■ YOUR TASK
From the line that holds "(109, 212) none -> (110, 378) //" to the last line of the data, copy everything exactly; leave out all the rest.
Content starts
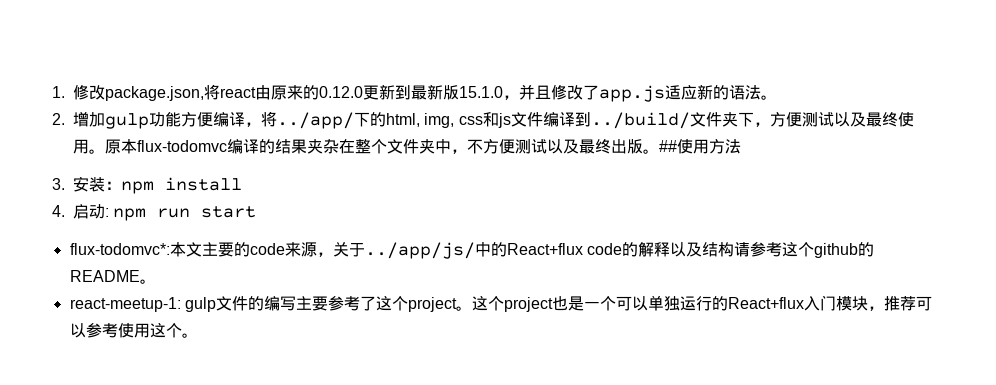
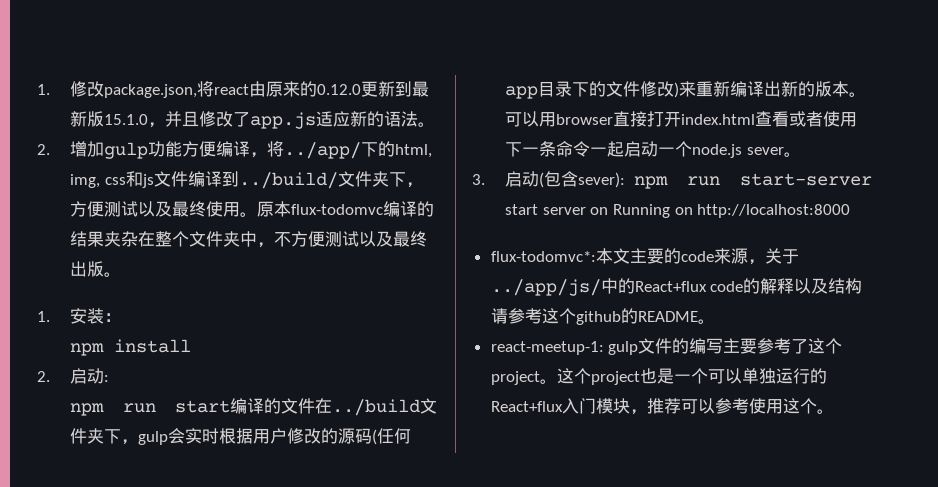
[659,139,741,154] [52,178,65,190] ##使用方法 // 3. -> [37,311,50,322] // 1.
(121, 185) none -> (122, 317) //
[52,205,65,217] 4. -> [37,371,50,382] 2.
(109, 212) none -> (110, 378) //
(257, 212) none -> [230,398,437,416] [70,428,412,445] [505,81,867,99] [505,111,858,127] [505,141,801,158] [472,171,872,189] [505,204,851,218] 编译的文件在../build文件夹下，gulp会实时根据用户修改的源码(任何app目录下的文件修改)来重新编译出新的版本。可以用browser直接打开index.html查看或者使用下一条命令一起启动一个node.js sever。 // 3.启动(包含sever): npm run start-server start server on Running on http://localhost:8000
Content ends
■ WRITTEN ANSWER
(109, 212) none -> (110, 378) //
(257, 212) none -> [230,398,437,416] [70,428,412,445] [505,81,867,99] [505,111,858,127] [505,141,801,158] [472,171,872,189] [505,204,851,218] 编译的文件在../build文件夹下，gulp会实时根据用户修改的源码(任何app目录下的文件修改)来重新编译出新的版本。可以用browser直接打开index.html查看或者使用下一条命令一起启动一个node.js sever。 // 3.启动(包含sever): npm run start-server start server on Running on http://localhost:8000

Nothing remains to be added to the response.